Das Reich der Mitte steht vor einem neuen Reformschub. Nach vielen Jahren könnten chinesische Aktien für Anleger endlich wieder interessant werden

Die Partei hat im November getagt und einen neuen Reformplan auf den Weg gebracht. Dieser enthält einen 60 Punkte Plan, der es in sich hat. Werden diese 60 Punkte umgesetzt, bleibt kein Stein auf dem anderen. Die Reformen sind einschneidend für die Wirtschaft, die Gesellschaft, aber auch die Partei. Das ist mutig, sollte aber auch reichlich belohnt werden. China kann die Probleme der Vergangenheit hinter sich lassen und hohes Wachstum für das kommende Jahrzehnt sichern.
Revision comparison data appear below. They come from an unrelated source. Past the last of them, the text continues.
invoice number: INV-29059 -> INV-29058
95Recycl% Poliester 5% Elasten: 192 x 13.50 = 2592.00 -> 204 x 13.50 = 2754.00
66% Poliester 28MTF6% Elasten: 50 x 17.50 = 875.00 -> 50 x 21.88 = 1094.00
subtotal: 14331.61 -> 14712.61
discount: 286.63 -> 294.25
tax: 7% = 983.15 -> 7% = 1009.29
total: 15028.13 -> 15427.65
Auch für Anleger sollten sich die Reformen lohnen. Nach jahrelanger Seitwärtsbewegung waren die Reformen der Anstoß für einen Ausbruch nach oben.

Wirtschaftsreformen

Das Problem: Bei einem jährlichen Wachstum von 7,5 bis 10% fragt man sich zunächst einmal, wieso Reformen überhaupt notwendig sind. Kaum ein Land hat so hohe Wachstumsraten über einen so langen Zeitraum vorweisen können. China stößt so langsam aber an die Grenzen des Wachstums auf Basis des derzeitigen Modells. China war bisher die Werkbank der Welt. Durch niedrige Löhne und ausreichend qualifizierte Arbeiter konnte China in vielen Bereichen Exportweltmeister werden. Nun erreicht China aber ein Niveau, bei dem es über kurz oder lang günstiger ist, in anderen Ländern zu produzieren, zumal viele Produkte (Textilien, Spielzeug, einfache technische Geräte) nur über den Preis im Wettbewerb stehen und keine Alleinstellungsmerkmale haben. China muss also einen Weg finden von simplen Produkten auf komplexere umzusteigen, um weiterhin wettbewerbsfähig zu bleiben.
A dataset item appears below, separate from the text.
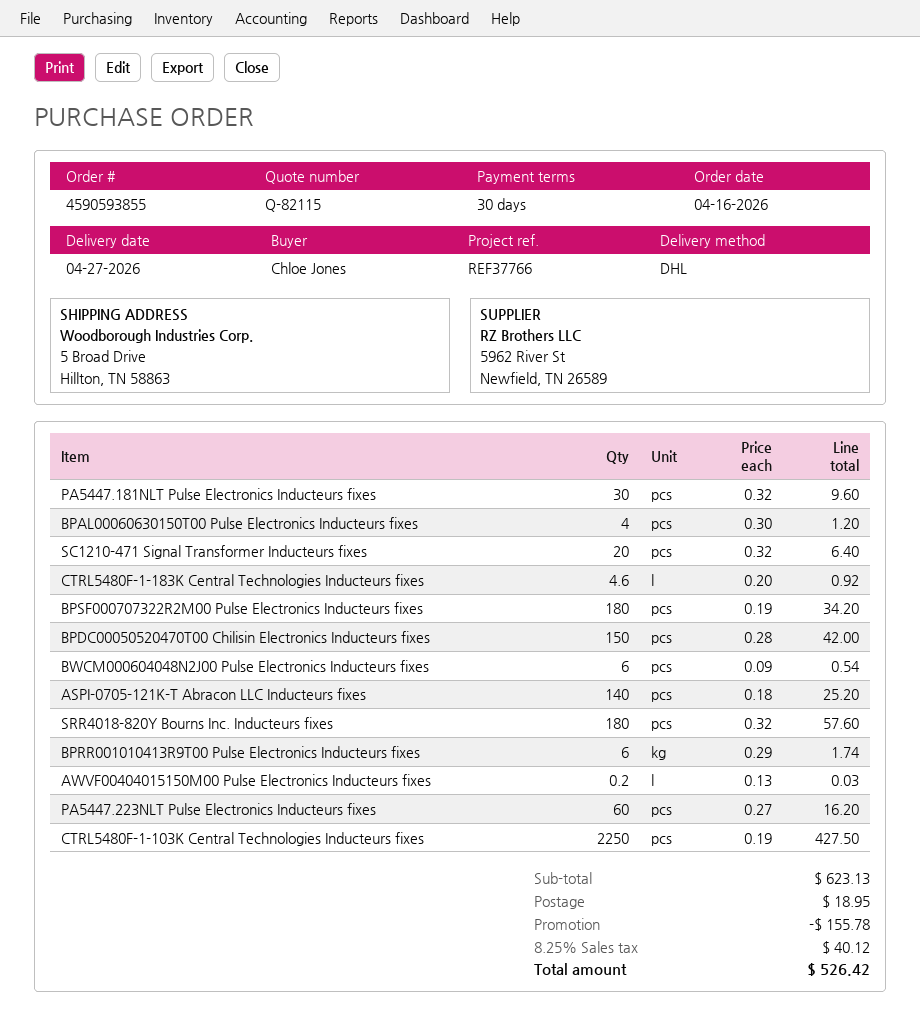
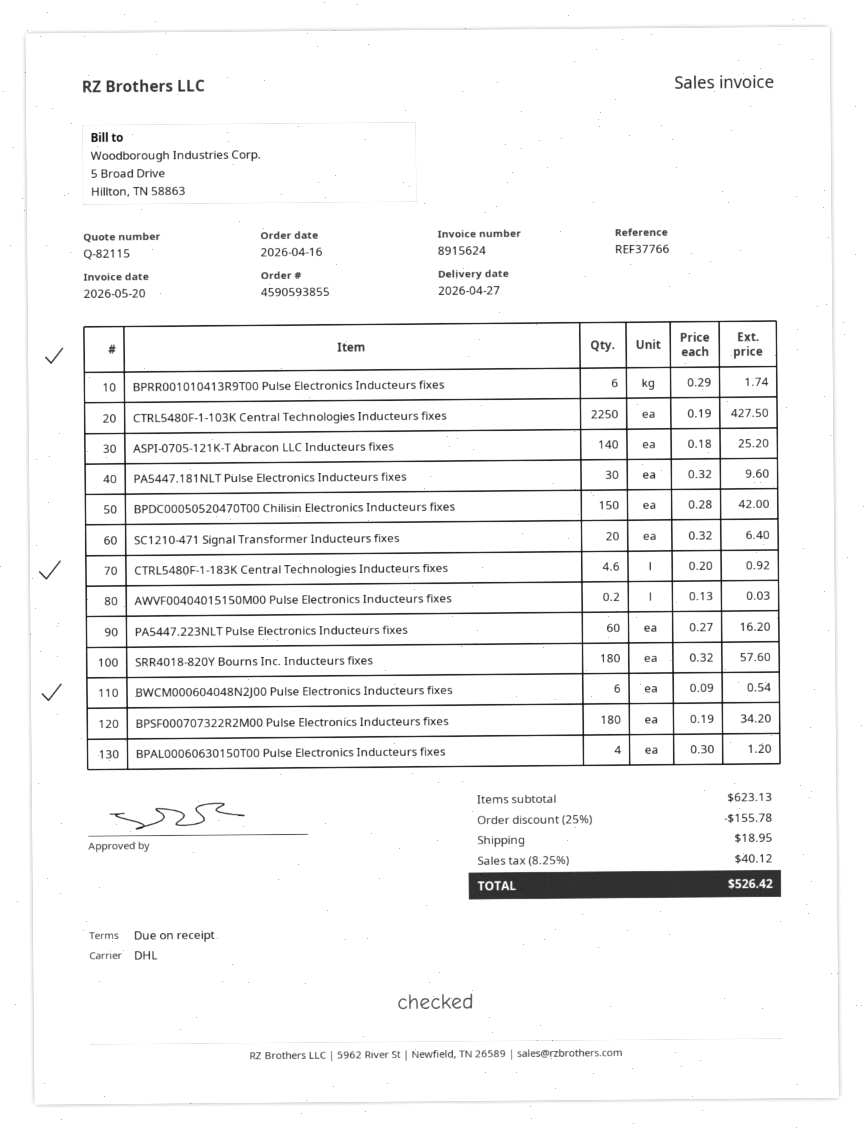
payment terms: 30 days -> on receipt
Eine zweite Schwachstelle des derzeitigen Modells ist der Umgang mit natürlichen Ressourcen. Effizienz war kein Thema. Es ging um schnelles Wachstum um jeden Preis. China stieg so nicht nur zum größten Rohstoffverbraucher der Welt auf, sondern auch zum ineffizientesten. Der Verbrauch der Industrie pro Produktionseinheit ist nirgends größer als in China. Das sind unnötige Kosten, die die Wettbewerbsfähigkeit nicht gerade erhöhen und ganz nebenbei auch massive Umweltschäden verursacht haben.

Die dritte große Baustelle der Wirtschaft ist die geringe Produktivität. Chinas größtenteils staatliche Unternehmen haben besonders niedrige ROIs und ROEs (Rendite auf investiertes Kapital bzw. Eigenkapitalrendite). Die Eigenkapitalrendite chinesischer Unternehmen lag bereits 2006 unter jener von US-Unternehmen. Je nach Sektor ist der Unterschied zu Unternehmen aus den USA, aber auch Deutschland, bei 10% Punkten. Grund dafür ist eben der verschwenderische Umgang mit Ressourcen, Personalüberhang, schlechtem Performance Management und überbordender Schulden. Die Margen haben sich so seit 1997 von 30% auf nun 10% reduziert. Da wundert es nicht, dass Aktien in den vergangenen Jahren mehr fielen als stiegen.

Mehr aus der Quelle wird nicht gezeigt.